Content starts

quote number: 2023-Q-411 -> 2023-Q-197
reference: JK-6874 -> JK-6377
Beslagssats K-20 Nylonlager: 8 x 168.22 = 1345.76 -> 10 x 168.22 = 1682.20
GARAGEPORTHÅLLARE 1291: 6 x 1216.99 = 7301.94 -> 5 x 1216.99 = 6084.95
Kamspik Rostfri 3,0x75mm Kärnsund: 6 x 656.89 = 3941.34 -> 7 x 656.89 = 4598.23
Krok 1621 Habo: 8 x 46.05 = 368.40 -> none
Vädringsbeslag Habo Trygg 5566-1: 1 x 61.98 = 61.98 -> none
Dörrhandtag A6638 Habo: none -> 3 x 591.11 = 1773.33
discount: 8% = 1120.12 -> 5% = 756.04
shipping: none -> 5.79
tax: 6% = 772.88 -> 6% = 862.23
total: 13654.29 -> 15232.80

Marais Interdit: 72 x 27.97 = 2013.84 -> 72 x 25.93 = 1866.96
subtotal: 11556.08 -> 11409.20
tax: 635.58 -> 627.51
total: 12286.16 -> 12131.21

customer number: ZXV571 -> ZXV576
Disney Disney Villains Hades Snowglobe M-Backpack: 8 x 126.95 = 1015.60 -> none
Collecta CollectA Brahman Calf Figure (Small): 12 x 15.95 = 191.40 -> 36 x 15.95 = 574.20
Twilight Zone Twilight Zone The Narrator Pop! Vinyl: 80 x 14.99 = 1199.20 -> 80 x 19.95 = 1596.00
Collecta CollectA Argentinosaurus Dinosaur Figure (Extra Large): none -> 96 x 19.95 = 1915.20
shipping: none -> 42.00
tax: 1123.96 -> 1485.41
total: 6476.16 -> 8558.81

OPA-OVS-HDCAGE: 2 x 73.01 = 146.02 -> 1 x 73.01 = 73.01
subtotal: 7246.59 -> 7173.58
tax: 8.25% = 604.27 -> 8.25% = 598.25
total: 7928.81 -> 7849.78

Content ends

Retype the records above in full, with no differences.

quote number: 2023-Q-411 -> 2023-Q-197
reference: JK-6874 -> JK-6377
Beslagssats K-20 Nylonlager: 8 x 168.22 = 1345.76 -> 10 x 168.22 = 1682.20
GARAGEPORTHÅLLARE 1291: 6 x 1216.99 = 7301.94 -> 5 x 1216.99 = 6084.95
Kamspik Rostfri 3,0x75mm Kärnsund: 6 x 656.89 = 3941.34 -> 7 x 656.89 = 4598.23
Krok 1621 Habo: 8 x 46.05 = 368.40 -> none
Vädringsbeslag Habo Trygg 5566-1: 1 x 61.98 = 61.98 -> none
Dörrhandtag A6638 Habo: none -> 3 x 591.11 = 1773.33
discount: 8% = 1120.12 -> 5% = 756.04
shipping: none -> 5.79
tax: 6% = 772.88 -> 6% = 862.23
total: 13654.29 -> 15232.80

Marais Interdit: 72 x 27.97 = 2013.84 -> 72 x 25.93 = 1866.96
subtotal: 11556.08 -> 11409.20
tax: 635.58 -> 627.51
total: 12286.16 -> 12131.21

customer number: ZXV571 -> ZXV576
Disney Disney Villains Hades Snowglobe M-Backpack: 8 x 126.95 = 1015.60 -> none
Collecta CollectA Brahman Calf Figure (Small): 12 x 15.95 = 191.40 -> 36 x 15.95 = 574.20
Twilight Zone Twilight Zone The Narrator Pop! Vinyl: 80 x 14.99 = 1199.20 -> 80 x 19.95 = 1596.00
Collecta CollectA Argentinosaurus Dinosaur Figure (Extra Large): none -> 96 x 19.95 = 1915.20
shipping: none -> 42.00
tax: 1123.96 -> 1485.41
total: 6476.16 -> 8558.81

OPA-OVS-HDCAGE: 2 x 73.01 = 146.02 -> 1 x 73.01 = 73.01
subtotal: 7246.59 -> 7173.58
tax: 8.25% = 604.27 -> 8.25% = 598.25
total: 7928.81 -> 7849.78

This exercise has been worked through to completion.